Una rete in sette partite disputate nella Liga 2017/2018, 6 centri in quattro incontri di Champions League stagionali: la differenza di rendimento dell'attaccante portoghese tra i confini spagnoli e quelli continentali è evidente, almeno in questo avvio. L'immagine dei festeggiamenti per il 3-0 è eloquente: Cristiano Ronaldo, autore di uno splendido assist da destra per la zampata vincente di Isco, non si avvicina ai suoi compagni e mette in evidenza uno sguardo abbastanza teso, una smorfia più che un sorriso.

A mettere in evidenza un dato statistico inedito per il numero 7 lusitano, detentore dei titoli di campione d'Europa con la divisa del Portogallo e con il Real Madrid, è As: nella Liga in corso Cristiano Ronaldo ha segnato una sola rete, nella vittoria per 2-1 sul terreno del Getafe all'ottava giornata, calciando verso la porta avversaria ben 48 volte. Mai CR7 aveva registrato una media-gol così bassa con la maglia delle Merengues.

Un gol ogni 48 tiri in porta: Cristiano Ronaldo, mai così male in Liga

Numeri che rendono più comprensibile la frustrazione del quattro (quasi cinque) volte Pallone d'Oro. Ancor più se paragonati a quelli accumulati nelle precedenti stagioni nel calcio spagnolo: la sua media dall'estate 2009, data del trasferimento dal Manchester United al Real Madrid, ad oggi è di una rete ogni 6,43 conclusioni a rete. Tre stagioni fa, annata 2014/2015, dopo 11 turni di campionato Cristiano Ronaldo era già a quota 18 centri: un gol ogni 4,68 tiri verso la porta avversaria.

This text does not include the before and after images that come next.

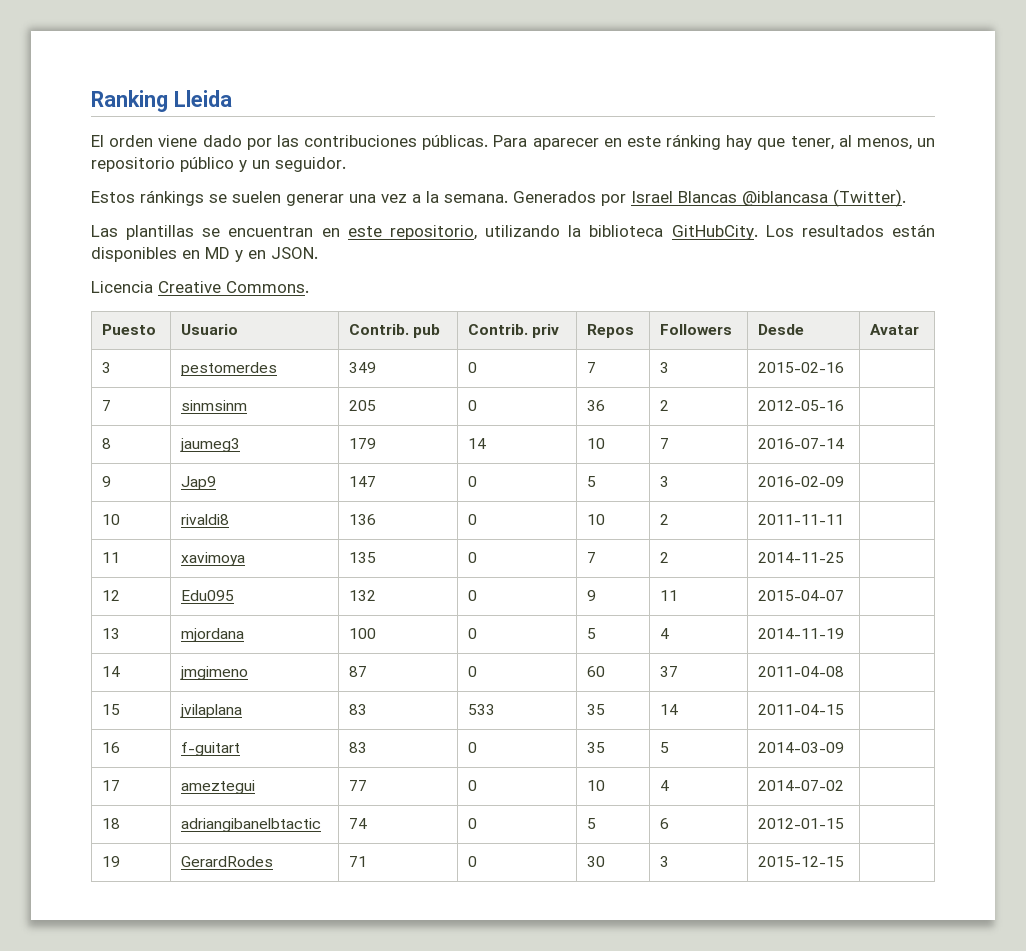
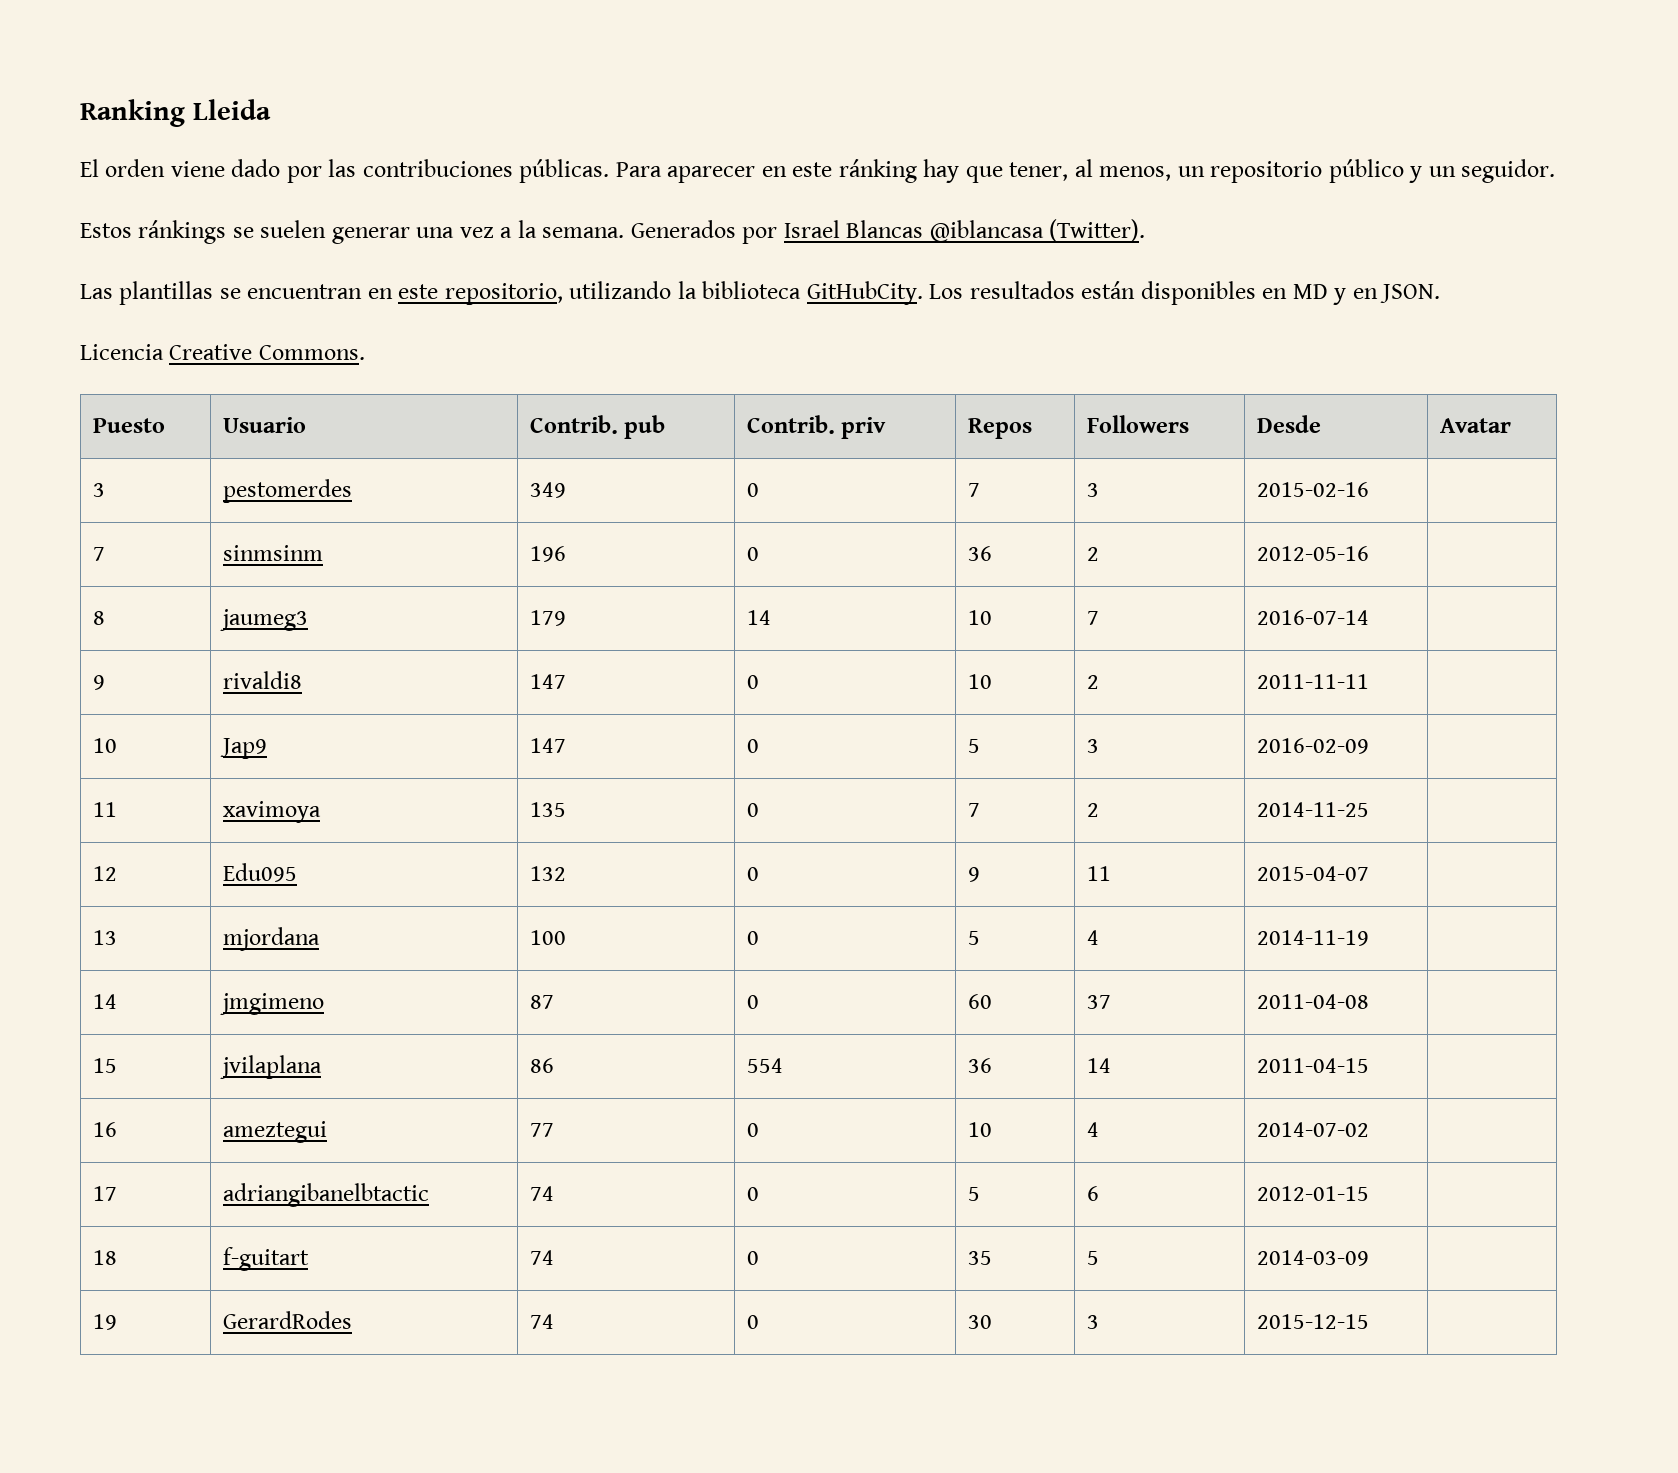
- 7 | sinmsinm | 205 | 0 | 36 | 2 | 2012-05-16 |
+ 7 | sinmsinm | 196 | 0 | 36 | 2 | 2012-05-16 |
- 9 | Jap9 | 147 | 0 | 5 | 3 | 2016-02-09 |
+ 9 | rivaldi8 | 147 | 0 | 10 | 2 | 2011-11-11 |
+ 10 | Jap9 | 147 | 0 | 5 | 3 | 2016-02-09 |
- 10 | rivaldi8 | 136 | 0 | 10 | 2 | 2011-11-11 |
- 15 | jvilaplana | 83 | 533 | 35 | 14 | 2011-04-15 |
+ 15 | jvilaplana | 86 | 554 | 36 | 14 | 2011-04-15 |
- 16 | f-guitart | 83 | 0 | 35 | 5 | 2014-03-09 |
- 17 | ameztegui | 77 | 0 | 10 | 4 | 2014-07-02 |
+ 16 | ameztegui | 77 | 0 | 10 | 4 | 2014-07-02 |
- 18 | adriangibanelbtactic | 74 | 0 | 5 | 6 | 2012-01-15 |
+ 17 | adriangibanelbtactic | 74 | 0 | 5 | 6 | 2012-01-15 |
+ 18 | f-guitart | 74 | 0 | 35 | 5 | 2014-03-09 |
- 19 | GerardRodes | 71 | 0 | 30 | 3 | 2015-12-15 |
+ 19 | GerardRodes | 74 | 0 | 30 | 3 | 2015-12-15 |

L'apice della sua storia da record con il Real Madrid.

E le telecamere hanno colto le voci di alcuni compagni di squadra di Cristiano Ronaldo, che nel tunnel degli spogliatoi del Santiago Bernabeu per poco non cercavano di consolare l'attaccante di Funchal per questo momento. Paradossale per chi ha sfondato il muro dei 400 centri con la maglia del Real Madrid. Tra questi anche il giovane difensore Jesus Vallejo, all'esordio in Liga contro il Las Palmas.

Entrerà, Cristiano, ci siamo. Entrerà, abbi pazienza.

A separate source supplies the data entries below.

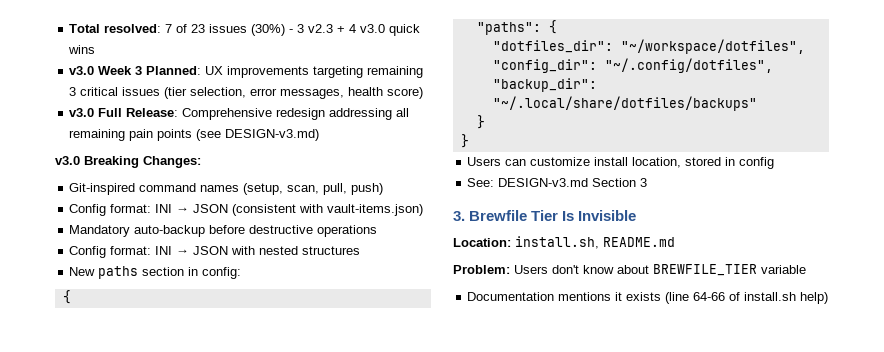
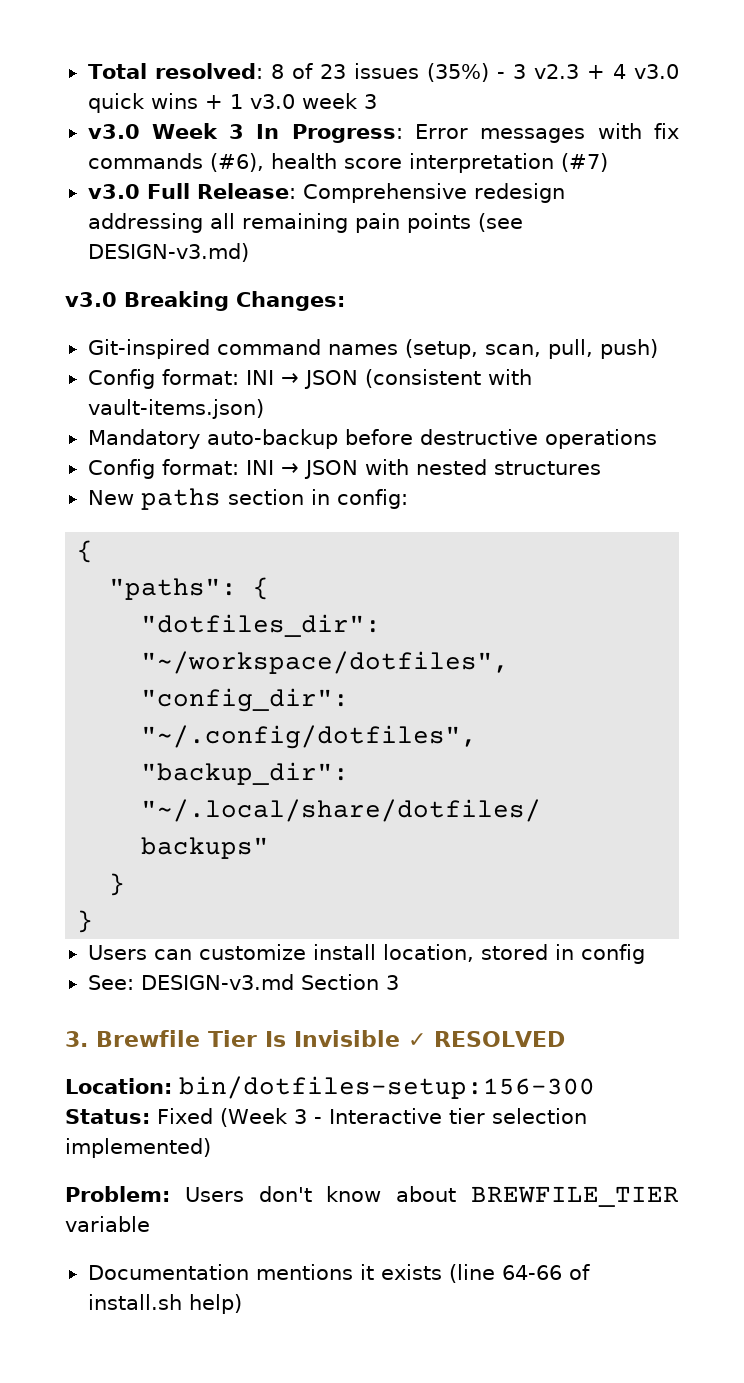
- Total resolved: 7 of 23 issues (30%) - 3 v2.3 + 4 v3.0 quick wins
- v3.0 Week 3 Planned: UX improvements targeting remaining 3 critical issues (tier selection, error messages, health score)
+ Total resolved: 8 of 23 issues (35%) - 3 v2.3 + 4 v3.0 quick wins + 1 v3.0 week 3
+ v3.0 Week 3 In Progress: Error messages with fix commands (#6), health score interpretation (#7)
- 3. Brewfile Tier Is Invisible
+ 3. Brewfile Tier Is Invisible ✓ RESOLVED
- Location: install.sh, README.md
+ Location: bin/dotfiles-setup:156-300 Status: Fixed (Week 3 - Interactive tier selection implemented)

La sosta per gli spareggi delle nazionali verso Russia 2018 sarà utile a Cristiano Ronaldo per ricaricare le batterie: il ct del Portogallo Fernando Santos non lo ha convocato per le amichevoli contro Arabia Saudita e Stati Uniti, l'attaccante 32enne le guarderà dal divano di casa. L'appuntamento per cercare di tornare al gol e correggere la media nella Liga 2017/2018 è già segnato sul calendario: sabato 18 novembre il Real Madrid farà visita all'Atletico Madrid nel derby del nuovo Wanda Metropolitano. Una prima volta che CR7 vorrebbe rendere indimenticabile.